Педантично дождавшись, пока тарелки опустеют, пространства для мусора заполнятся — и сам он немного насытится, — мастер, следя за тем, чтобы взбесившаяся статика кровати не повредила ему, опрокинул жену на кровать и поцеловал ей руку. «Дорогая». — «Дорогой». Мадам Гитти была прекрасна, как на картине. Ее смуглая кожа и веснушки так и лучились, над городом поднимались цветные пузырьки воздуха, мастер закрыл глаза, а люди повсюду останавливались и глядели, глядели… «Знаете, друг мой, я вот этими глазами лично видел свою жену!»

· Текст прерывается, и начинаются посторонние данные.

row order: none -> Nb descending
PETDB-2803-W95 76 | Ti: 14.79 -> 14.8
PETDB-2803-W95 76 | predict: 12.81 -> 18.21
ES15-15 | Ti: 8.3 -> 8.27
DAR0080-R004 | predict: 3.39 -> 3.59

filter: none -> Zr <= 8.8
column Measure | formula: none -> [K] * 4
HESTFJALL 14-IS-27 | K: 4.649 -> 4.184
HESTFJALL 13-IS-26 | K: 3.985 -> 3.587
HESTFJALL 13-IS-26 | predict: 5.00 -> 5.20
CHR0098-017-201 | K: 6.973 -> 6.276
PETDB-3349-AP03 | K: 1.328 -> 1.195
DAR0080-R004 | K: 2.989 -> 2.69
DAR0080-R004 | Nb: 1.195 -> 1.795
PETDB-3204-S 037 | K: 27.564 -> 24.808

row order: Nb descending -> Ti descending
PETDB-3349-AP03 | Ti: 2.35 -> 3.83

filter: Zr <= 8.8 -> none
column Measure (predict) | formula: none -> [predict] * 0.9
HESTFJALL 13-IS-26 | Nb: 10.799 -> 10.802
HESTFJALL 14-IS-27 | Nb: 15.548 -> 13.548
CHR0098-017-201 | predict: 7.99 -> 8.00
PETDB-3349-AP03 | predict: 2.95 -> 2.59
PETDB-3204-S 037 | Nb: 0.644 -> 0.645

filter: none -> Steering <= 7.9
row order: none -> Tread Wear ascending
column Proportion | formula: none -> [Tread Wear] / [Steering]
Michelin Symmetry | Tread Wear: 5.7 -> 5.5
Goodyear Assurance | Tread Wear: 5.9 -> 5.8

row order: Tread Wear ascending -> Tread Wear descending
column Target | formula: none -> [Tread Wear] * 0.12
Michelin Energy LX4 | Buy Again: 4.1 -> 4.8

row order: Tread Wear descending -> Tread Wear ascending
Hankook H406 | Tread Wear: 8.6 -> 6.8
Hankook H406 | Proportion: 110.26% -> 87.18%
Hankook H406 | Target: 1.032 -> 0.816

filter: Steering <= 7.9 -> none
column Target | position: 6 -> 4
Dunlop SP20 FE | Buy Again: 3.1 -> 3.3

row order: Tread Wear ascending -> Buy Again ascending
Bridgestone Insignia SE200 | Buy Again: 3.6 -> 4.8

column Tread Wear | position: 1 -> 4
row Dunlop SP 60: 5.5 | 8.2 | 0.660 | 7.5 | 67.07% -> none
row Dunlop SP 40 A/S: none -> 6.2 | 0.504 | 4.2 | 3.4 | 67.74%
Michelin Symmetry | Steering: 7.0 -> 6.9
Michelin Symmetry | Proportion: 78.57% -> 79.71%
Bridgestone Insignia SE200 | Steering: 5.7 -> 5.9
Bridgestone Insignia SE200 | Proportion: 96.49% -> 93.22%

После этого мастер длительное время боролся с Луиджи Донго, чей веселый хохот и подражающий сенбернару рык наполняли уютную комнату. Пока мастер осторожно заправлял кровать, ребенок был перепеленован, а кофе сварен. «Ты сахар положила?» — спросил он мягко. «С чего это». — «Это не упрек; это вопрос», — быстро ответил он, но недостаточно быстро для того, чтобы воспрепятствовать добавлению сахара в кофе, правда, он и не хотел этому препятствовать. Распитие кофе незаметно перешло в чтение газет. В небесах уже сиял свет настоящего предполуденного солнца. В комнате посветлело, поблескивали пылинки, на ковре преступно сверкнуло несколько длинных золотых волосков. В воскресном приложении он прочел новеллу. «Хороша, — сказал он молчаливым стенам справедливо, — хороша: почти испоганена». Ибо при желании он умел быть и таким безжалостным и великодушным. Поднял с пола спортивную газету. «Эх, товарищ Яцина, товарищ Яцина», — пробормотал он. Оказавшийся на расстоянии вытянутой руки первоклассный литературный журнал тоже подключился к рондо: выступление тренеров в прессе закончилось предоставлением профуполномоченным новых прав, которые оттеняли новеллу в стиле Круди. «Знаете, друг мой, это было изумительно: целый Божий день я ничего не делал. Просто лежал кверху пузом. Хороший был день для тунеядцев». (Что еще за тунеядцы! Как это несправедливо по отношению к самому себе! Ведь по мере того, как он изволил прогуливаться, поплевывать семечки, почесываться, и, сощурившись, прислушиваться к неинтересным разговорам, можно сказать: к Разговору Вселенной, в нем все откладывается, и он, мягко ступая, подстерегает, подобно хищному тигру!.. Трудная это работа. А сколько слюны уходит на лузгание семечек! Боже мой! «На ранний летний вечер уходит много слюны!» Вот так. Смею поэтому полагать, что если я и смотрю сквозь нечеткий объектив на творческий путь, жизнь, жизненный путь и смерть обожаемого Эстерхази, то с такого расстояния — ах как это расстояние велико! — каковое является гарантией.)